Average Revenue Per User = Total Revenue / Total Number of Users

Let’s say that a mobile game brought in $5,000 over a month, and there were 500 active players. Here’s how the equation works:

ARPU = 5,000 / 500 = $10

So the ARPU is $10.

That’s it! It’s that easy! You just divide the total dollars the company makes by the number of users.

A real world breakdown of average revenue per user

Real-Life Examples

  1. Streaming Services: Netflix may well monitor its average revenue per user in the United States, Europe, and various other regions to determine where users pay a premium for the service.
  1. Mobile Apps: A free game may sponsor itself through in-app acquisitions and ads, as the ARPU is the only metric that tells developers how much each user pays to play the game. 
  1. Telecom Companies: Mobile carriers like Verizon or AT&T, would look at ARPU to measure how each customer spends monthly on calls, texts, and data. 

Different Types of ARPU

Depending on the business, ARPU can be thought about in a couple of different ways:

Monthly ARPU: This tells how much on average each user brings in each month.

Annual ARPU: This tells how much revenue a user is generating for the business on average in a year.

Per Product ARPU: If a business is selling multiple product lines, it can calculate standalone ARPU for each of its products to identify which one generates the most revenue and compare profits generated by each.

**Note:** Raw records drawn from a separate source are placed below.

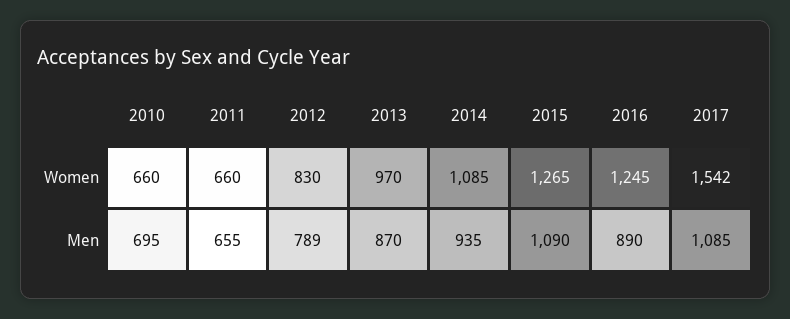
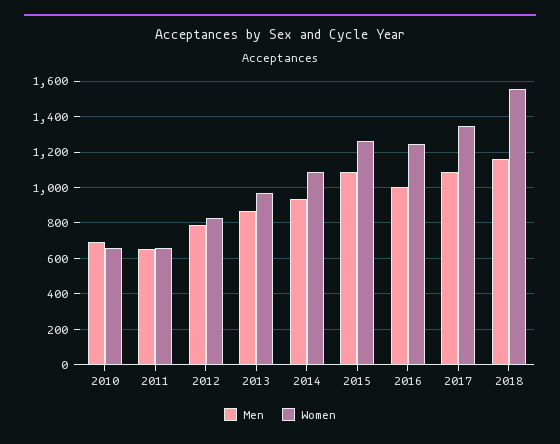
Women, 2017: 1542 -> 1350
Men, 2016: 890 -> 1000
Men, 2018: none -> 1150
Women, 2018: none -> 1550

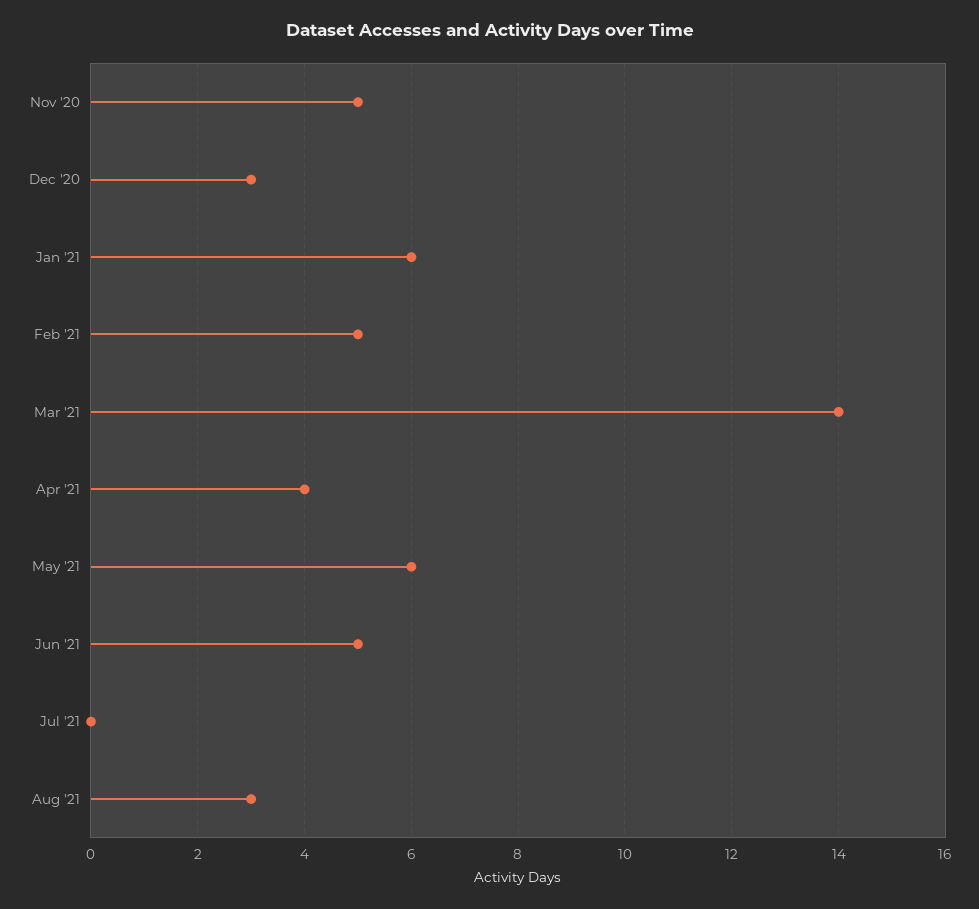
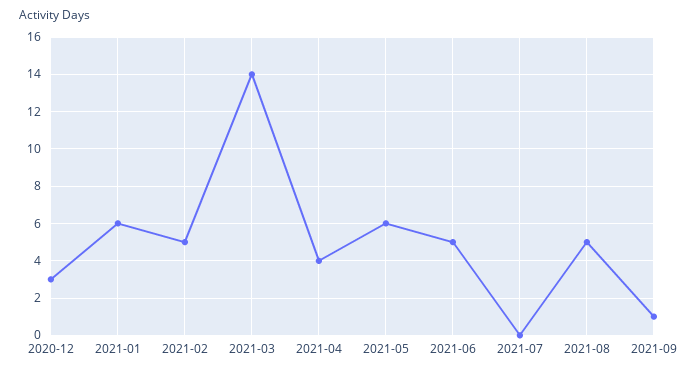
Nov '20: 5 -> none
Aug '21: 3 -> 5
2021-09: none -> 1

Regardless of the type of ARPU, once a business knows what is taking place, it is an exercise based on reasoning about customer value.

ARPU vs. Other Metrics

You might ask yourself how average revenue per user differs, if at all, from other metrics that companies use. Here’s a quick guide for comparison: 

  • ARPU vs. Total Revenue: Total revenue is the total money earned. ARPU gives an average amount of that total that is coming from one user. 
  • ARPU vs. Customer Lifetime Value (CLTV): CLTV represents how much money a customer earns over their entire relationship with the service. Average revenue measures that money earned over a much shorter time frame, like a month or a year. 
  • ARPU vs. CPA (Cost Per Acquisition): To describe, CPA is simply the price that a brand pays to acquire a new user. Average revenue is how much you earn from a user. By comparing the two metrics, you determine if you’re making enough profit to cover CPA. 

Easiest Ways to Increase Average Revenue Per User

All businesses desire growth, and increasing ARPU is one way to achieve it. Here are several simple ways to raise ARPU: 

  • Provide premium plans to let customers pay more for additional features. 
  • In-app add microtransactions so that small purchases inside apps or games raise your ARPU. 
  • Sell up and sell across by recommending more products/services to that same customer.
  • Improve user experience by ensuring customers are happy: Happy customers stay longer and will often pay more 
  • Ad monetization can generate revenue per user too, even if users don’t pay you directly. 

Overall, companies use these strategies to create a more valuable customer.

Challenges in Using ARPU

Although Average Revenue Per User is very useful, it does have some drawbacks.

  • It’s an Average: Some users spend lots of money and others spend nothing. ARPU won’t tell you this.
  • It Can Be Misleading: A high ARPU does not automatically mean that a company is healthy if the number of users is declining.
  • It Ignores Costs: ARPU only shows earnings, not profits. A company may earn more per user but still have a loss if the costs are too high.

Nonetheless, it is a valuable tool in combination with other metrics.

Conclusion

Average revenue per user is one of the simplest numbers a business can track but one of the most powerful. It shows the average amount of money each user generates with your company and helps businesses make informed decisions about pricing, marketing, product updates, etc. 

The actual calculation of average revenue per user is simple, and once you wrap your head around it, you’ll understand why companies value this number.